Downtown Colorado Becomes Clyfford Still's Gulch


       Although he didn't hide his paintings in a valley in the mountains of Colorado, Clyfford Still was for all intents and purposes the John Galt of America's art world.
       Unlike Ayn Rand's character, Still didn't seek to subvert the government. He just kept to himself, rarely selling paintings, and even deciding which work a customer could buy.
       The words of his contemporary, who created  Galt in "Atlas Shrugged," would have suited him well.
       Still rarely was interviewed, and kept his thoughts to himself. But the way he acted was almost a mirror-image of John Galt.
       In a chapter in which Galt is trying to persuade train magnet Dagney Taggert to join his struggle, this is what he said to explain why he was secretly recruiting the best of the best to join him an effort to bring the government down.
       "We are on strike. Why should this seem so startling? There is only one kind of men who have never been on strike in human history. Every other kind and class have stopped, when they so wished, and have presented demands to the world, claiming to be indispensable -- except the men who have carried the world on their shoulders, have kept it alive, have endured torture as sole payment, but have never walked out on the human race."
       It would not be that much of a stretch to take Rand's anti-socialist theme and apply it to some of the Occupy Wall Street activists. Rand frequently threw darts at corrupt capitalists.  What follows might fit today.

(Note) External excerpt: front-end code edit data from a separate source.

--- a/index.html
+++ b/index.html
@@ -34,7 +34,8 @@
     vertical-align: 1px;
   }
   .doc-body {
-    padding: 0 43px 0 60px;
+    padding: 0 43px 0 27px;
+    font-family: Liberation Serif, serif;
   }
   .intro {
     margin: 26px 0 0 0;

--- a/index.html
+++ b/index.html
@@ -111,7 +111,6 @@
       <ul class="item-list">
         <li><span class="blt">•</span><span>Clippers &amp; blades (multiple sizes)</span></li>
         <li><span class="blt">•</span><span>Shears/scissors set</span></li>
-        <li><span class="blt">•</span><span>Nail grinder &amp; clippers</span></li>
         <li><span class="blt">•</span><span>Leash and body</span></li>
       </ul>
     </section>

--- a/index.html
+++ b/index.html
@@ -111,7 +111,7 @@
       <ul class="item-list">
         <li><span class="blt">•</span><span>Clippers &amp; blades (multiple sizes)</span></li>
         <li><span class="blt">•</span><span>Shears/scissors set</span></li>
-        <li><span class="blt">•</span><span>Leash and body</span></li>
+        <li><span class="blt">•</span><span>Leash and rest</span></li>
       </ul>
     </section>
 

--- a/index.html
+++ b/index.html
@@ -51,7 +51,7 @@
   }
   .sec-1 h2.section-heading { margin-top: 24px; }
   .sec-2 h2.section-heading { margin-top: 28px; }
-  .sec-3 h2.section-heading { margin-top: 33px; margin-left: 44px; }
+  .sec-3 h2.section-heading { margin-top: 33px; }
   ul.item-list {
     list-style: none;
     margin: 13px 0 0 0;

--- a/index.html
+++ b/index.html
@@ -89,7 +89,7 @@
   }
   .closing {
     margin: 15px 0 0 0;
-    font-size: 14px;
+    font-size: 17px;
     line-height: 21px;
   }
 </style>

       "Yes, this is an age of moral crisis. Yes, you are bearing punishment for your evil.But it is not man who is now on trial and it is not human nature that will take the blame.It is your moral code that's through, this time. Your moral code has reached its climax, the blind alley at the end of its course. And if you wish to go on living, what you now need is not to return to morality -- you who have never known any -- but to discover it," said Galt.

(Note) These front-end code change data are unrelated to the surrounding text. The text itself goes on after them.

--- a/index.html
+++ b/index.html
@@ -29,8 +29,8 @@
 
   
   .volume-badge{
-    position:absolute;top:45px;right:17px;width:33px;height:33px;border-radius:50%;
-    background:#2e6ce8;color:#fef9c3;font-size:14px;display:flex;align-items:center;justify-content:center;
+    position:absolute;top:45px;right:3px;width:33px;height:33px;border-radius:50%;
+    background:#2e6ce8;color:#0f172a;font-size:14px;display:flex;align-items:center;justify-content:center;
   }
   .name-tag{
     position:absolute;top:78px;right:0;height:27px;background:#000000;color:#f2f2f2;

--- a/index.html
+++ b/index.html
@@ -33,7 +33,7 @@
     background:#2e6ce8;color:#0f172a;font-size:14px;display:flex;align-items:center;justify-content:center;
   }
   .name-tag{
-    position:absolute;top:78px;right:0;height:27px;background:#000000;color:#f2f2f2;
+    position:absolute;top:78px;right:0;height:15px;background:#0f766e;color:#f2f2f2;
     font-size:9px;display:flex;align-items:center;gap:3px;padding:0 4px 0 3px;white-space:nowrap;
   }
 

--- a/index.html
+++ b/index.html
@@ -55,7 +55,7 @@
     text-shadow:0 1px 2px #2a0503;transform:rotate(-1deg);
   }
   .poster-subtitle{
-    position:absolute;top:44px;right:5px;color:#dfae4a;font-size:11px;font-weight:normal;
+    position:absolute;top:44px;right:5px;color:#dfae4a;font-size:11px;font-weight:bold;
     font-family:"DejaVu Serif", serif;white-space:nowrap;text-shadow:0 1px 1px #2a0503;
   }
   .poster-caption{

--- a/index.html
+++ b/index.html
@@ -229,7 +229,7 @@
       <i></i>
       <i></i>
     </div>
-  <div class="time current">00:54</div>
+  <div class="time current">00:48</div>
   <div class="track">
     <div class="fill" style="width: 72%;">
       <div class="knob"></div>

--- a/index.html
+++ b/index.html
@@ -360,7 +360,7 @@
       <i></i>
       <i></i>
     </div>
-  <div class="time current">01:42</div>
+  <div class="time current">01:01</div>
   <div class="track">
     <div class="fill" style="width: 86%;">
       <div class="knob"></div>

       Still didn't want to influence anyone or be influenced by anyone.
       His work, now that it is being revealed to the world in a new museum exclusively for his art in Denver, will stun many. His 2,400 works were far more than the several dozen large impasto-laden abstractions that did impress museum curators and his colleagues when they were allowed to see them. In fact the museum only got possession of all of them several weeks ago.
       Some of the most stunning are still waiting to be framed or put on stretchers so that they could be hung after being rolled up for more than 40 years.

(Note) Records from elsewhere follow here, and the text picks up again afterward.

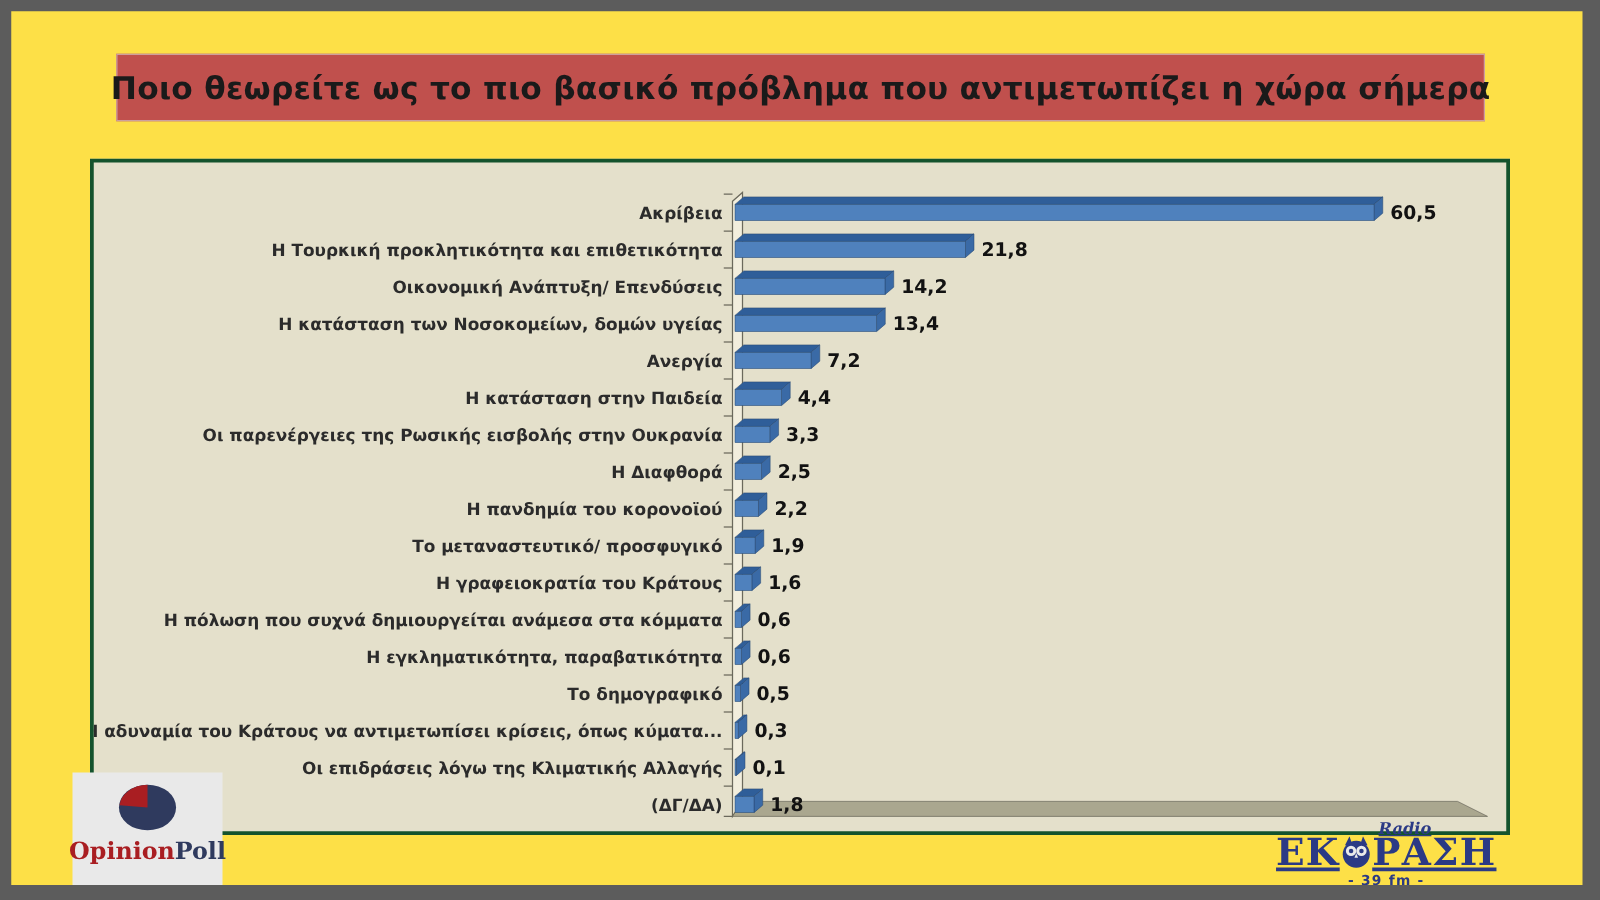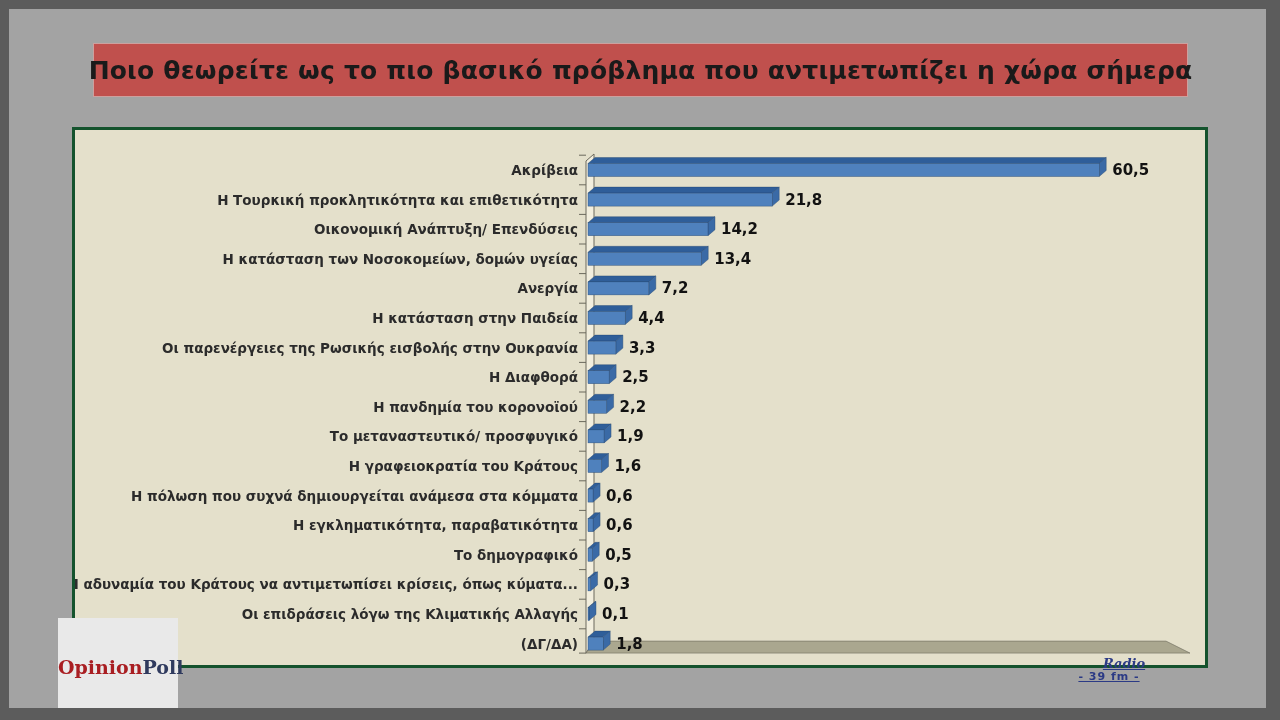--- a/index.html
+++ b/index.html
@@ -5,7 +5,7 @@
   html,body{margin:0;padding:0;background:#888;}
   #stage{
     position:relative;width:1280px;height:720px;overflow:hidden;
-    background:#a3a3a3;box-sizing:border-box;
+    background:#fde047;box-sizing:border-box;
     border:9px solid #5c5c5c;border-right-width:14px;border-bottom-width:12px;
     font-family:"DejaVu Sans","Liberation Sans",sans-serif;
   }

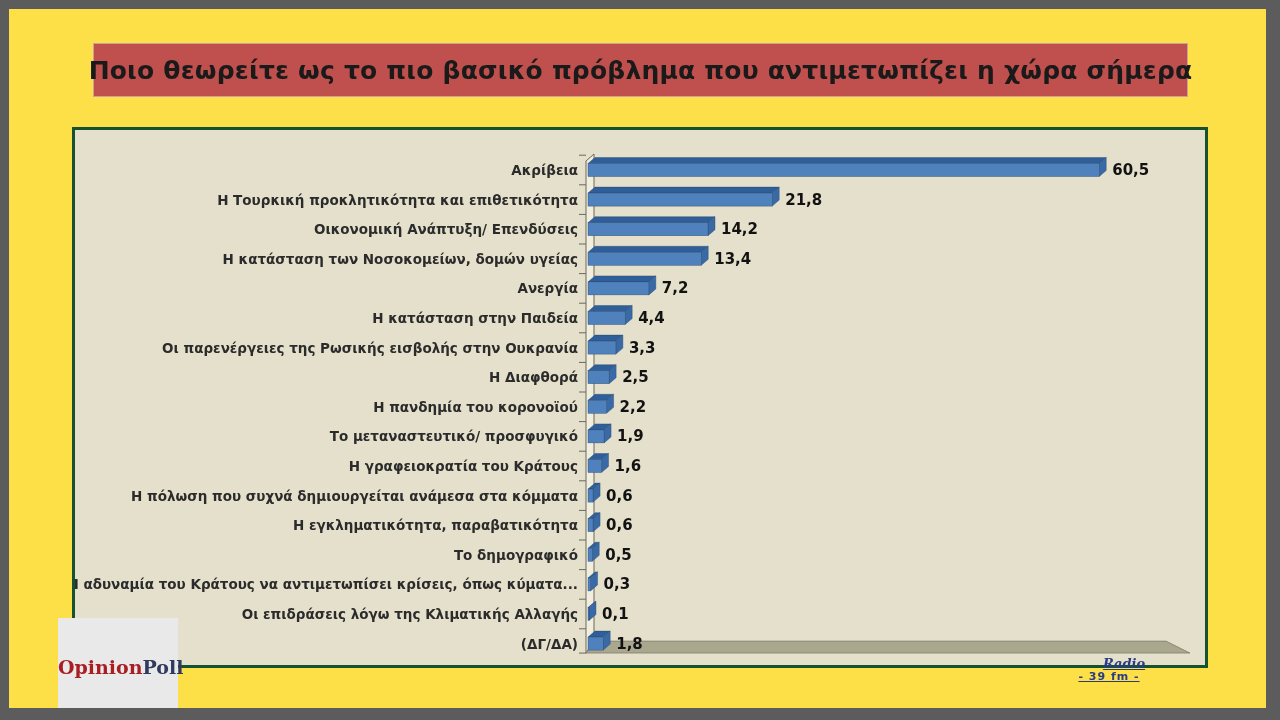--- a/index.html
+++ b/index.html
@@ -25,7 +25,7 @@
   
   .op-logo{
     position:absolute;left:49px;top:609px;width:120px;height:90px;
-    background:#e9e9e9;display:flex;align-items:center;
+    background:#e9e9e9;display:flex;flex-direction:column;align-items:center;
     justify-content:flex-start;padding-top:6px;box-sizing:border-box;
   }
   .op-logo .pie{width:64px;height:44px;}

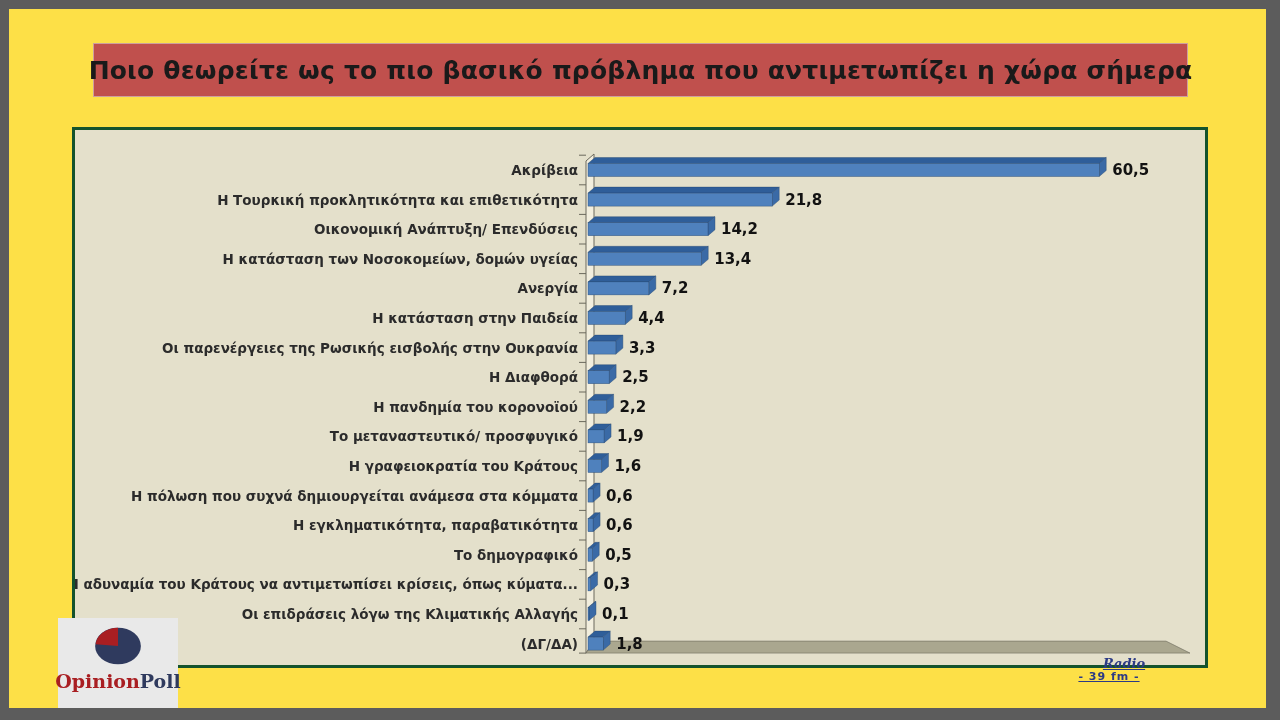--- a/index.html
+++ b/index.html
@@ -174,6 +174,20 @@
 
   <div class="ek-logo" id="ek-logo" style="color: rgb(43, 58, 133);">
     <div class="ek-radio">Radio</div>
+    <div class="ek-main">
+      <span>ΕΚ</span>
+      <svg class="ek-owl" viewBox="0 0 26 30">
+        <path d="M3 8 L7 0 L10 9 Z" fill="#2b3a85"></path>
+        <path d="M23 8 L19 0 L16 9 Z" fill="#2b3a85"></path>
+        <circle cx="13" cy="16" r="12" fill="#2b3a85"></circle>
+        <circle cx="8.4" cy="13" r="4.6" fill="#e9e9e9"></circle>
+        <circle cx="17.6" cy="13" r="4.6" fill="#e9e9e9"></circle>
+        <circle cx="8.4" cy="13" r="2" fill="#2b3a85"></circle>
+        <circle cx="17.6" cy="13" r="2" fill="#2b3a85"></circle>
+        <path d="M13 15 L11.4 19 L14.6 19 Z" fill="#e9e9e9"></path>
+      </svg>
+      <span>ΡΑΣΗ</span>
+    </div>
     <div class="ek-freq">- 39 fm -</div>
   </div>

       The sale of four of them at Sotheby's in Manhattan last week for a total of $114 million was twice what was expected, an indication of how hungry the market is for his unseen works
       Jackson Pollock, Willem de Kooning and Mark Rothko recognized Still's vision long before the public.
       At first glance some of his works can be almost scary as they tower overhead. Many were ten feet high and 12 feete wide. On the other hand, you have to get within two feet to see all that is there.
       Still climbed up ladders to do his work with a palette knife, employing thick impasto.
       Former Denver Mayor Wellington Webb had made a run at persuading Still's late wife, Patricia, to let Denver build the museum her husband wanted. It fell through.
       But the city did not give up and managed to enlist Still family members to help them persuade her.
       Mayor John Hickenlooper, now governor, went to Washington, D.C., to meet Mrs. Still. He passed up on a meeting of several mayors with the president to make sure he got to her.
       Correspondence shown at a media briefing Tuesday showed it was never a sure thing. Still's two daughters were persuaded to support the sale of four paintings to help pay the cost of construction and create an operational endowment. Mrs. Still had died and thus a judge in Maryland had to give his approval. The four paintings drew $114 million.
       Museum Director Dean Sobel says no museum has as many works, 2,400, of any major artist. And few artists hated museums as much as Still.  "Museums were like morgues,death places," Sobel said.
       The planners had to take that into consideration when they chose to put it next to the Denver Art Museum's two buildings, one built by Daniel Libeskind and the other by Gino Ponti. The library just across the street had a top put on it by Michael Graves.
       It is a museum to an interesting man. Some of his library is displayed, and it included Marcel Proust, Sophocles, Oswald Spengler and many other of the literati.
       Born in 1904 in North Dakota his family moved quickly to Alberta, and it's hard to conceive that the rolling and jagged plains did not influence him. He died in 1980, 30 years after turning away from any public interaction with the art world.